In some embodiments, the upsampling layer may obtain the identification result of the building in the target remote sensing image by performing upsampling processing on the input enhanced feature information including the associated information of the feature information in the spatial dimension and the channel dimension. For example, the upsampling layer may include a convolutional layer, an upsampling layer, and the like, and the implementation of the upsampling layer is not limited by the embodiment of the present invention. Optionally, the upsampling layer may also restore detail information by combining with the information of the feature extraction layer. As can be seen from fig. 2, compared with the description of some embodiments corresponding to fig. 1, the method for identifying a building based on a remote sensing image in some embodiments corresponding to fig. 2 shows how the identification result is obtained through a building identification model. After the feature extraction layer, an attention layer is added to enhance feature information, similar features of the unobtrusive object are selectively aggregated, feature representation of the similar features is highlighted, and influence of the highlighted object is avoided. The method adaptively integrates similar features on any scale from the global perspective, and fully utilizes the relation of space and channels to effectively enhance feature representation.

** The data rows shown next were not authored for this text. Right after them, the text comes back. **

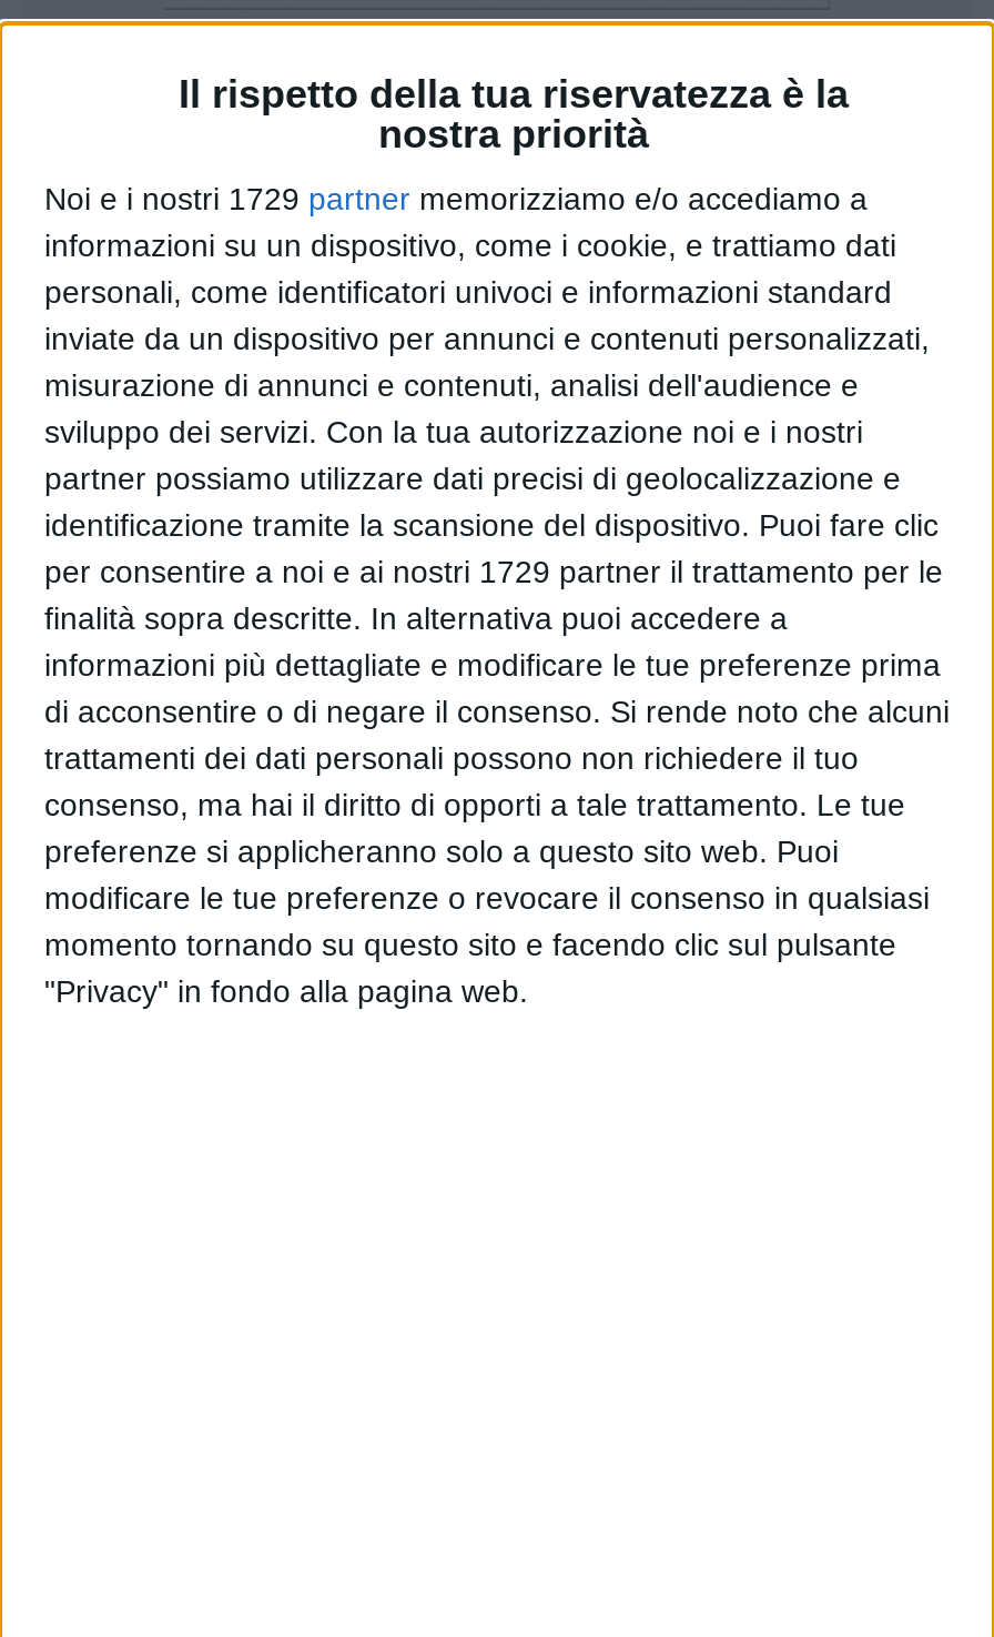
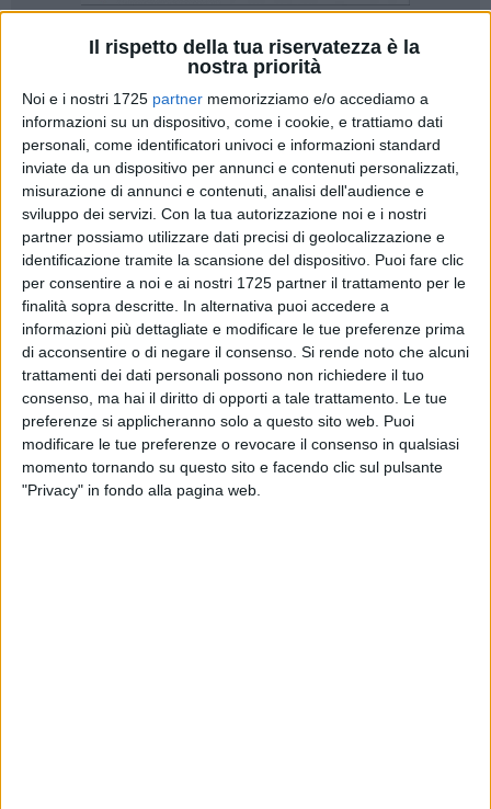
[44,180,868,216] Noi e i nostri 1729 partner memorizziamo e/o accediamo a -> [22,90,429,107] Noi e i nostri 1725 partner memorizziamo e/o accediamo a
[44,553,943,589] per consentire a noi e ai nostri 1729 partner il trattamento per le -> [22,274,466,291] per consentire a noi e ai nostri 1725 partner il trattamento per le

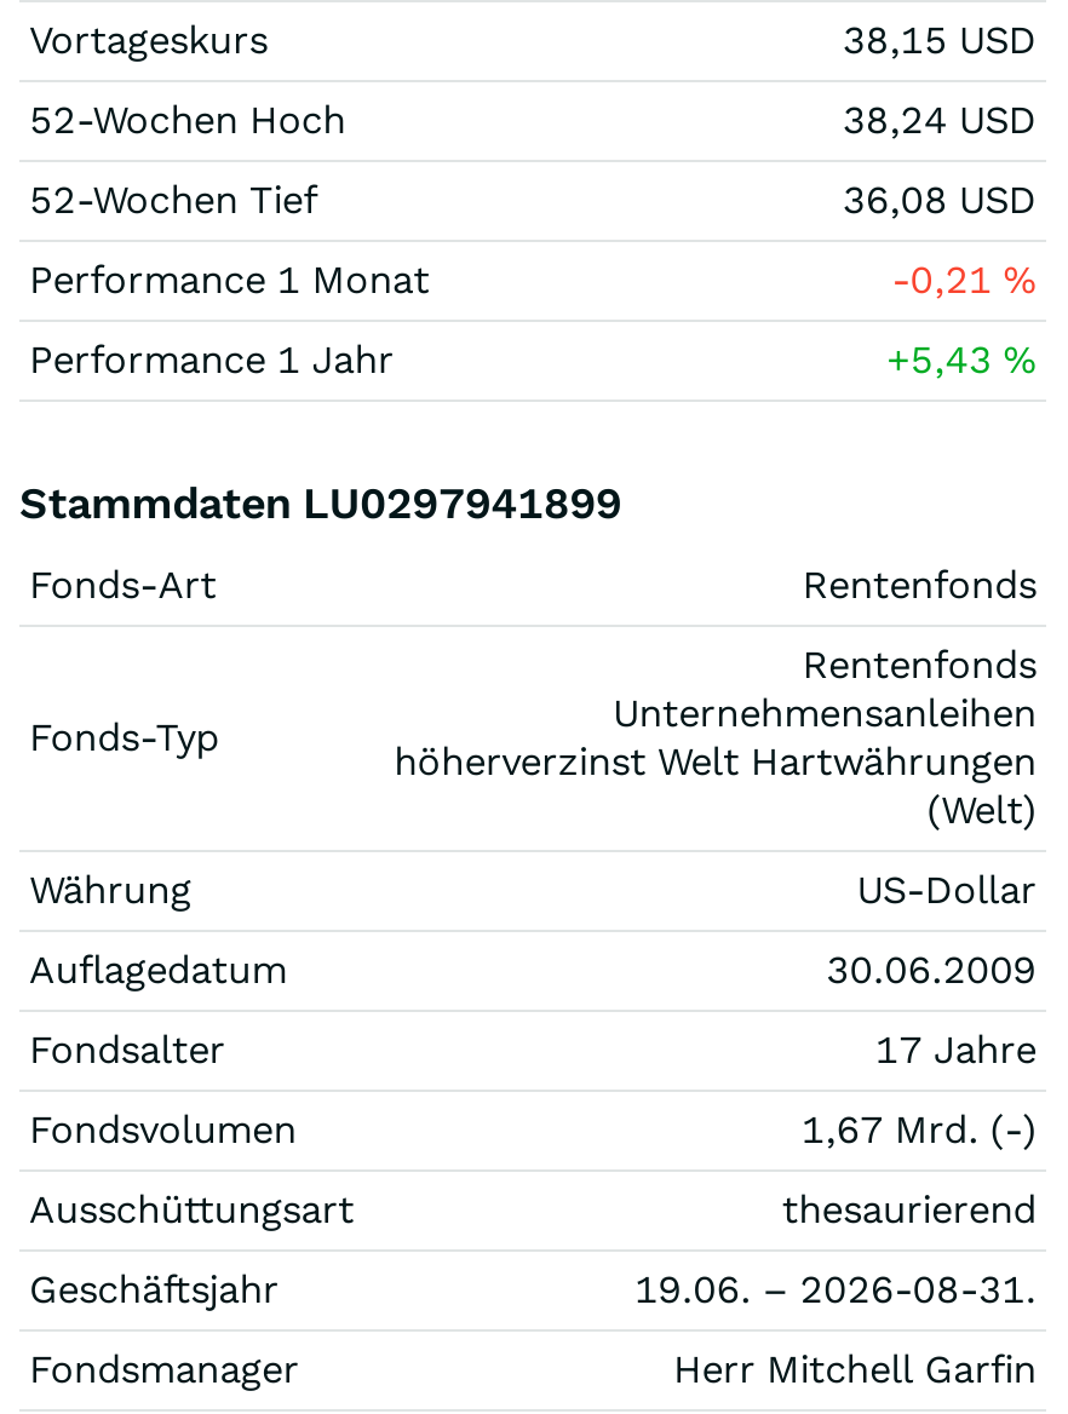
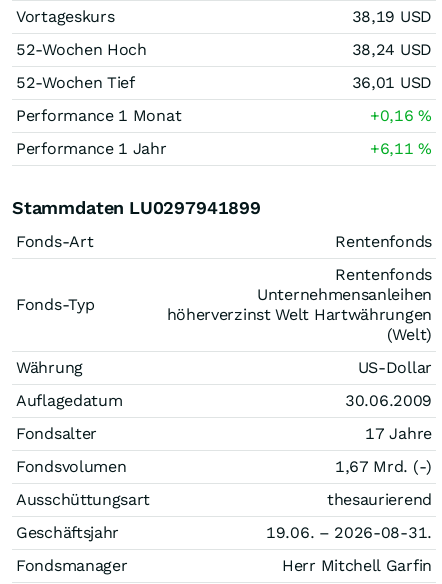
[842,17,1037,63] 38,15 USD -> [352,7,432,26] 38,19 USD
[842,177,1037,223] 36,08 USD -> [352,73,432,92] 36,01 USD
[891,257,1037,303] -0,21% -> [370,106,432,125] +0,16%
[887,337,1037,383] +5,43% -> [370,139,432,158] +6,11%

In some embodiments of the present invention, before identifying the building in the target remote sensing image through the building identification model, the building identification model needs to be trained. The remote sensing image sample can be divided into a training set and a testing set; inputting the remote sensing image samples of the training set into a building identification model, and adjusting parameters of the building identification model according to the marking information of the building in the remote sensing image samples of the training set; inputting the remote sensing image sample of the test set into the building identification model with the parameters adjusted, and testing the building identification model with the parameters adjusted according to the marking information of the building in the remote sensing image sample of the test set; and obtaining the trained building identification model according to the test result of the building identification model after the parameters are adjusted on the test set. The invention does not limit the proportional division of the training set and the test set.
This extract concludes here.